Scanning a book and making a PDF

Here’s a short reminder-like guide on how I prepare PDFs from scanned books.

Scan with a consistent DPI, layout and paper format (A3)

When you scan, try to scan all the pages in the same layout, angle and DPI. I prefer to set 600 DPI in my scanner settings and use A3 so that there’s enough room for pages and I can always cut off the margins later.

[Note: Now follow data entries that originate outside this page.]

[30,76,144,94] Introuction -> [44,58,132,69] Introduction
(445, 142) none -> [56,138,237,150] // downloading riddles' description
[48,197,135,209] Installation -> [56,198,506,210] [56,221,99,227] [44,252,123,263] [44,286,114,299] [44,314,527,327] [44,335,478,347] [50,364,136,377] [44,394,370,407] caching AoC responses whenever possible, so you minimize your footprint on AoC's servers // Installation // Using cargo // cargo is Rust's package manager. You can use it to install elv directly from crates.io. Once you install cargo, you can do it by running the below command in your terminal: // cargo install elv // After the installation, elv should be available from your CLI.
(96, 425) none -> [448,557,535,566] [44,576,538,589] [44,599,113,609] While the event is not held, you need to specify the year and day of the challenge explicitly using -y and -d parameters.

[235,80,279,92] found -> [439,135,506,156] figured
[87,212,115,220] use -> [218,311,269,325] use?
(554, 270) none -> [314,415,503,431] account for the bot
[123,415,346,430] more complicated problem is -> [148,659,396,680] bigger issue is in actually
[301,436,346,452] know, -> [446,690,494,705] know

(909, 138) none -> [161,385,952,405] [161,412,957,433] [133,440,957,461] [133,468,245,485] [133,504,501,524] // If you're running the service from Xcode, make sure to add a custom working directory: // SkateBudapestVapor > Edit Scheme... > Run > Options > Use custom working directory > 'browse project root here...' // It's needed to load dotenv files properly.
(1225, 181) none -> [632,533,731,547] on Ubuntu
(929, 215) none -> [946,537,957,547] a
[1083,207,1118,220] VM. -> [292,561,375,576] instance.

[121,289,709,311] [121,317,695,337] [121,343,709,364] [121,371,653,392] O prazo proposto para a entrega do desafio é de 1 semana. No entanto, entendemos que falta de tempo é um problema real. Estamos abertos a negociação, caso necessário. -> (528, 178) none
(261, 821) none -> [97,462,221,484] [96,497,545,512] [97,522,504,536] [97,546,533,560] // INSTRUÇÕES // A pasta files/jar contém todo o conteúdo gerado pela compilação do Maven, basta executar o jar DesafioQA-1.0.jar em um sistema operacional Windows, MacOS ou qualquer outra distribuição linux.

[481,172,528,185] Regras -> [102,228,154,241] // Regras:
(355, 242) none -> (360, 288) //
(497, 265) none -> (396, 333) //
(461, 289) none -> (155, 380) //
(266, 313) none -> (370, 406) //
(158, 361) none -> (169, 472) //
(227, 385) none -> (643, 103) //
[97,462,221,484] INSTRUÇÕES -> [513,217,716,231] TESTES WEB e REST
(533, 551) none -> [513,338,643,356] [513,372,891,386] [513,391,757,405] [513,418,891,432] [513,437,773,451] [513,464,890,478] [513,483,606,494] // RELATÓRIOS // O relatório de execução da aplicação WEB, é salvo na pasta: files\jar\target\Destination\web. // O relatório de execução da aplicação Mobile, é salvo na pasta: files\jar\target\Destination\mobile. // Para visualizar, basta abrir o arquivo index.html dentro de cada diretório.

I scan in batches of several pages at once just in case the scanner runs out of memory or something, so when I’m done scanning, I get several files as output:

'blue 000-_250110_085345.pdf'
'blue 038-_250110_090004.pdf'
'blue 078-_250110_090653.pdf'
'blue 118-_250110_091326.pdf'
'blue 178-_250110_091945.pdf'

Folder per step

I normally create a folder for each step of the process, e.g.

0input
1rotate
2double
etc

Rotate pages 90 degrees clockwise

for f in *.pdf; do qpdf --rotate=+90 $f 1rotate/$f; done

Strip margins

briss double.pdf

Convert PDF to PNG images, one image per page

# page is a prefix here
pdftoppm -png double_cropped.pdf page

Use ScanTailor to process PNG files, you’ll get TIF files

If my input was scanned with 600 DPI, I find it good enough to use 300 DPI in ScanTailor as output.

If you have front and back pages, set Color/Mix in one of the last steps in ScanTailor.

Text pages: convert TIF to PDF (easy version, uses jpeg)

If you’re happy with using JPEG compression, you can just convert all pages from TIF to PDF and be done with it.

parallel --bar gm convert "{}" "{.}.pdf" ::: ../*.tif

Text pages: convert TIF to PDF (JBIG2 version)

But if you have many pages that contain only text, you can save some space and make the output PDF smaller by using JBIG2 compression.

jbig2 -s -a -p -v *.tif && time jbig2topdf.py output > out.pdf

jbig2topdf.py

Front and back pages: convert TIF to PDF

Front and back pages usually don’t have text, but have images and colors, so use JPEG. Make sure to have consistent DPI / density for all your pages (front and text). It’s enough to lower JPEG quality to 50..70%, try various settings:

parallel --bar gm convert -density 300 "{}" -compress jpeg -quality 70 "{.}.pdf" ::: *.tif

This command assumes you put front/back pages and text pages in separate folders.

Merge all pages

pdftk head1.pdf head2.pdf tail/*.pdf cat output final.pdf

Crop margins again

Depending on your settings in ScanTailor, you might want to crop the margins again.

briss final.pdf

OCR

ocrmypdf -l nor --jobs 12 --output-type pdfa final.pdf final.ocr.pdf

Table of contents should be a text file in the following format:

"Intro" 11
"Chapter 1" 15
  "Chapter 1.1" 17
"Chapter 2" 57
  "Chapter 2.1" 67

And then merge it into the PDF:

pdftocio final.pdf < toc.txt

Clickable table of contents

Would have been great to have a clickable table of contents, but I haven’t learned how to do that yet.

Get info about the PDF

A couple of useful commands not really related to the process, but useful to know:

# list pages, DPI, sizes, compression ratio
pdfimages -list file.pdf

# get general info
pdfinfo file.pdf